**WHAT IS EXPECTED:**
Each line of the records that includes "monetize" should be found and copied.

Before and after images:
- - - -
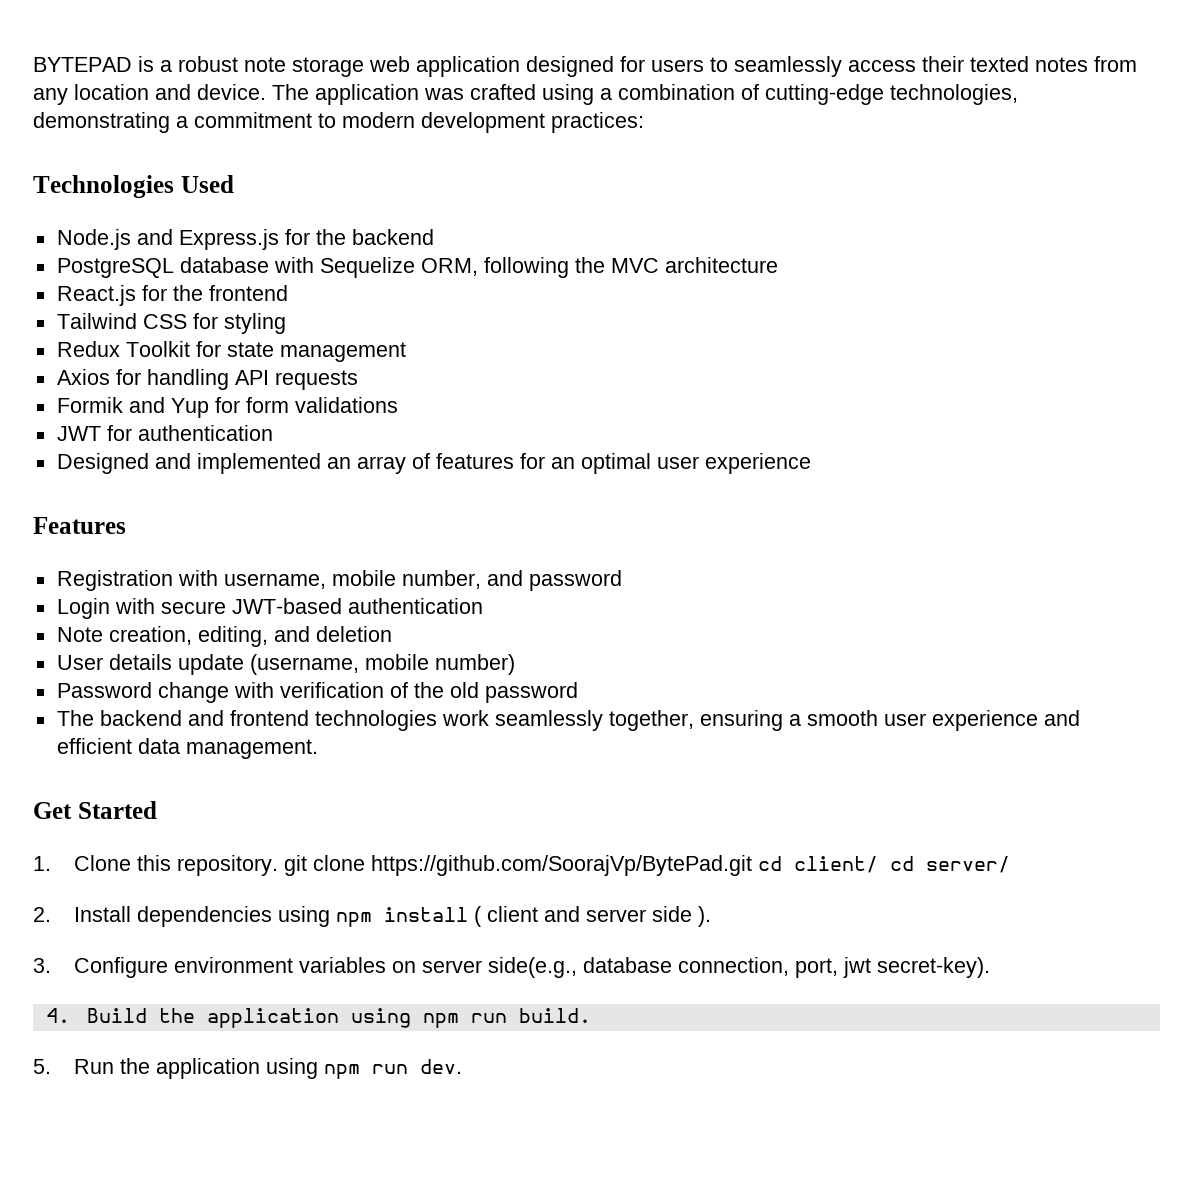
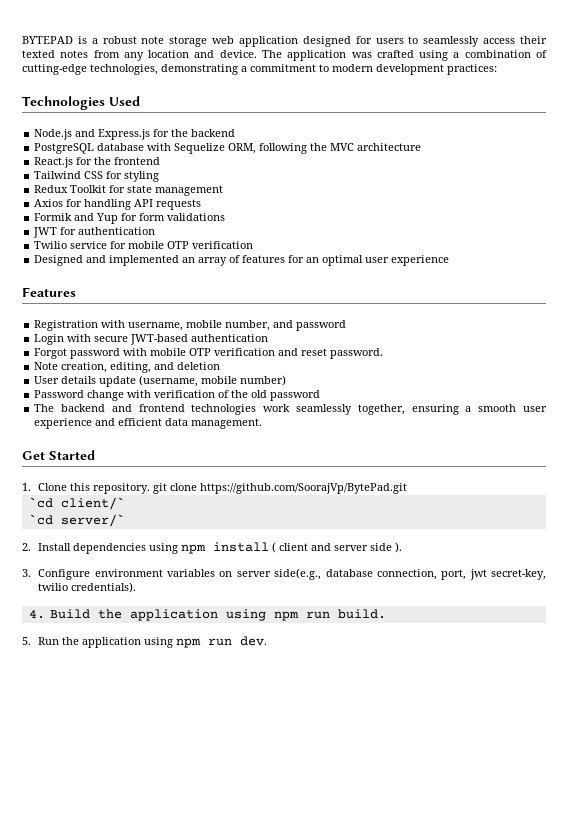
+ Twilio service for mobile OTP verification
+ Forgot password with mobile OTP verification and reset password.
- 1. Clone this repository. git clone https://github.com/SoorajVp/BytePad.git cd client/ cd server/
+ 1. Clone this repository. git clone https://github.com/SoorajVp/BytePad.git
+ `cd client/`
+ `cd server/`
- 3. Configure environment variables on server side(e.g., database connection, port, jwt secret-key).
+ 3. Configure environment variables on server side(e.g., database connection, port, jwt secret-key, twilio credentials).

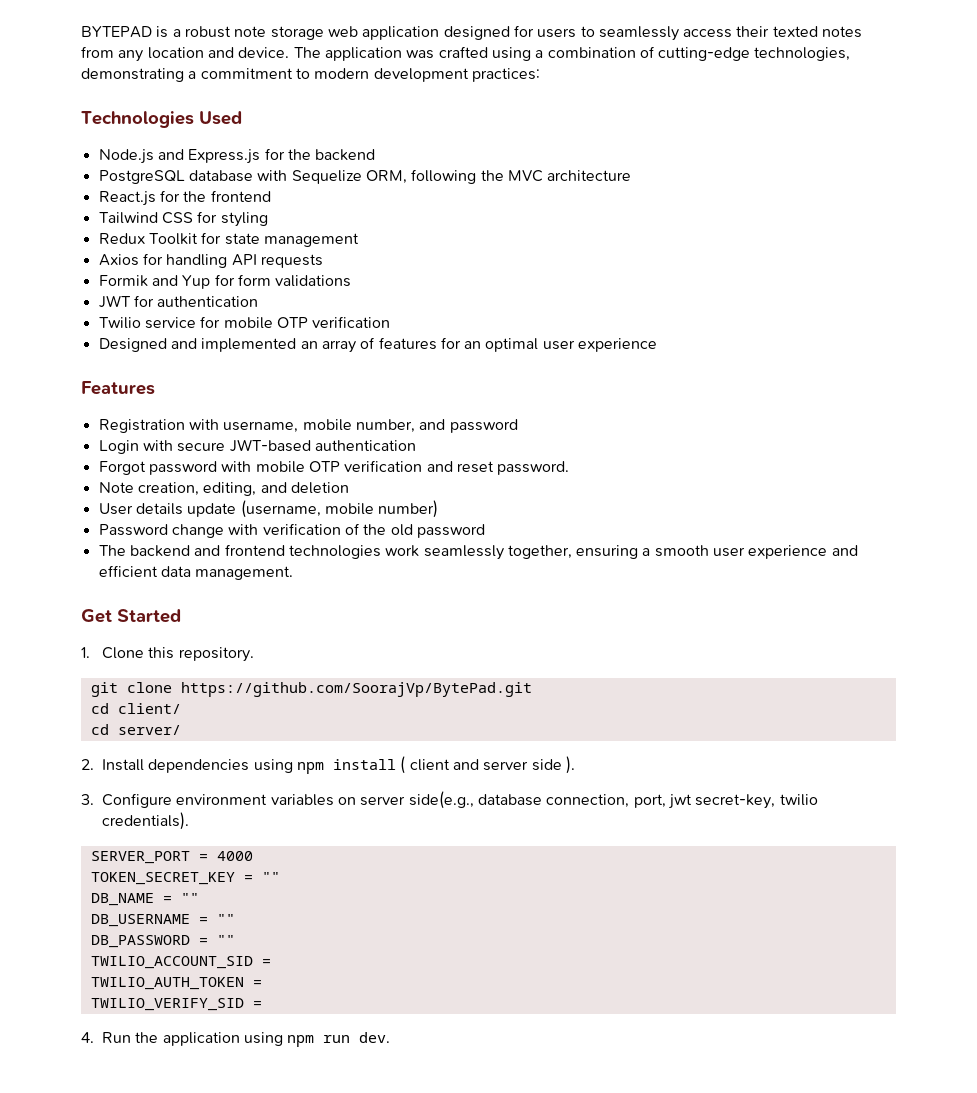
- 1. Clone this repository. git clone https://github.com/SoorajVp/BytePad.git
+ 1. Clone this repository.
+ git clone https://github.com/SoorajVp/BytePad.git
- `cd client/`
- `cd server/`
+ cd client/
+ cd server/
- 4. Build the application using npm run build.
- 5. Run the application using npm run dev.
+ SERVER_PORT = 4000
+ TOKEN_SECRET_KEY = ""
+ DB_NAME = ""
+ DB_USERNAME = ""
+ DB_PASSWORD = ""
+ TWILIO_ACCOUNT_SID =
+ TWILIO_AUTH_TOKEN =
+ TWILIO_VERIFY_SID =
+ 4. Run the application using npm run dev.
- - - -
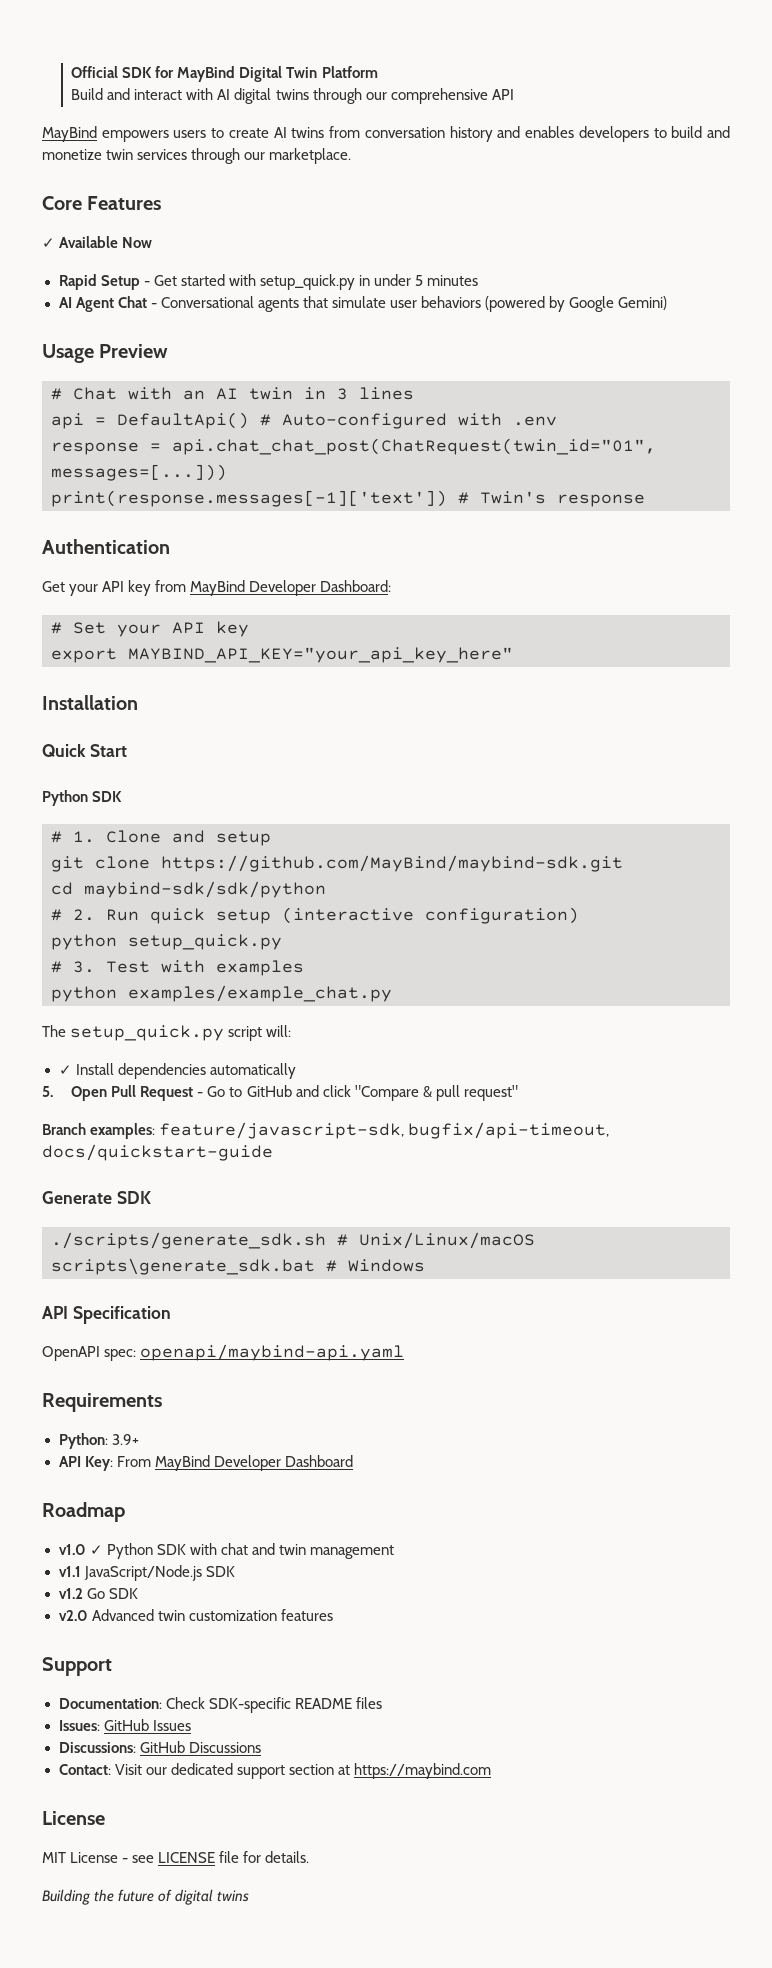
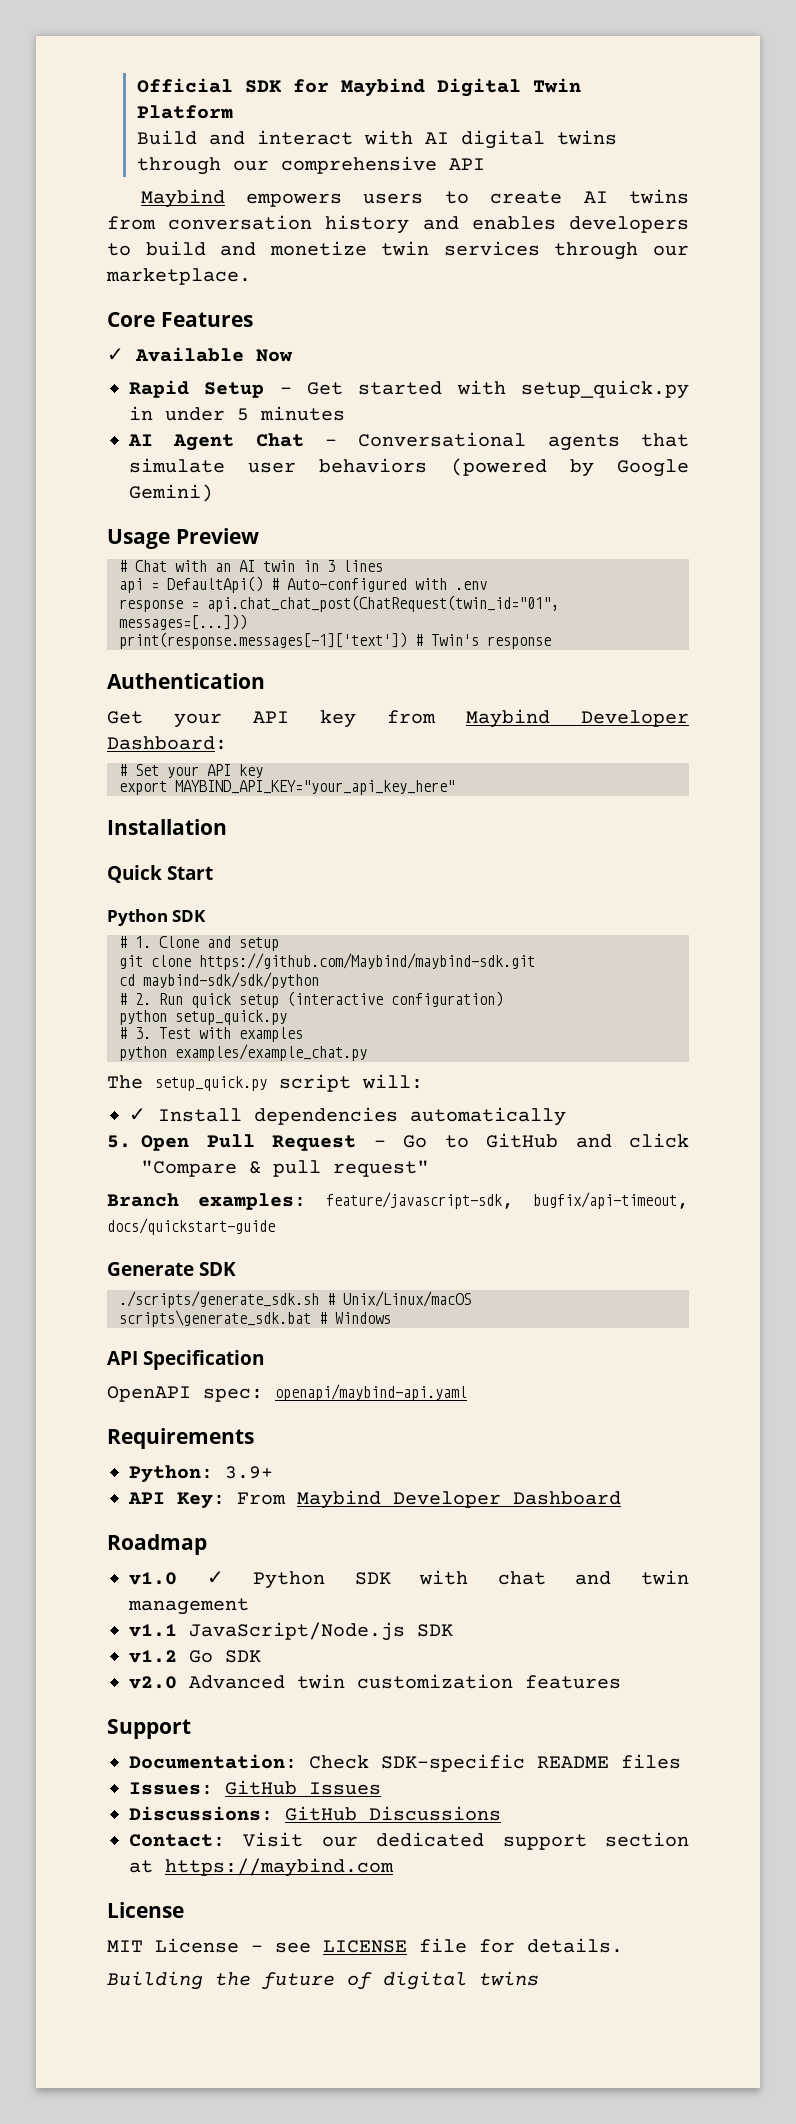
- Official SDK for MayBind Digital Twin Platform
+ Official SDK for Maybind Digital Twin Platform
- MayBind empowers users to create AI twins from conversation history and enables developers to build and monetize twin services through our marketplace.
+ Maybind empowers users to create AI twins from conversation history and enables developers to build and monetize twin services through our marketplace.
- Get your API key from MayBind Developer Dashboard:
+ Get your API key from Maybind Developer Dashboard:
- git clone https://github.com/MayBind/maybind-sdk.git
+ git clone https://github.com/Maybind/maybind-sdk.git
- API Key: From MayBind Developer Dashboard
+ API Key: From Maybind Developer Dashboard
- - - -
**RESULT:**
- MayBind empowers users to create AI twins from conversation history and enables developers to build and monetize twin services through our marketplace.
+ Maybind empowers users to create AI twins from conversation history and enables developers to build and monetize twin services through our marketplace.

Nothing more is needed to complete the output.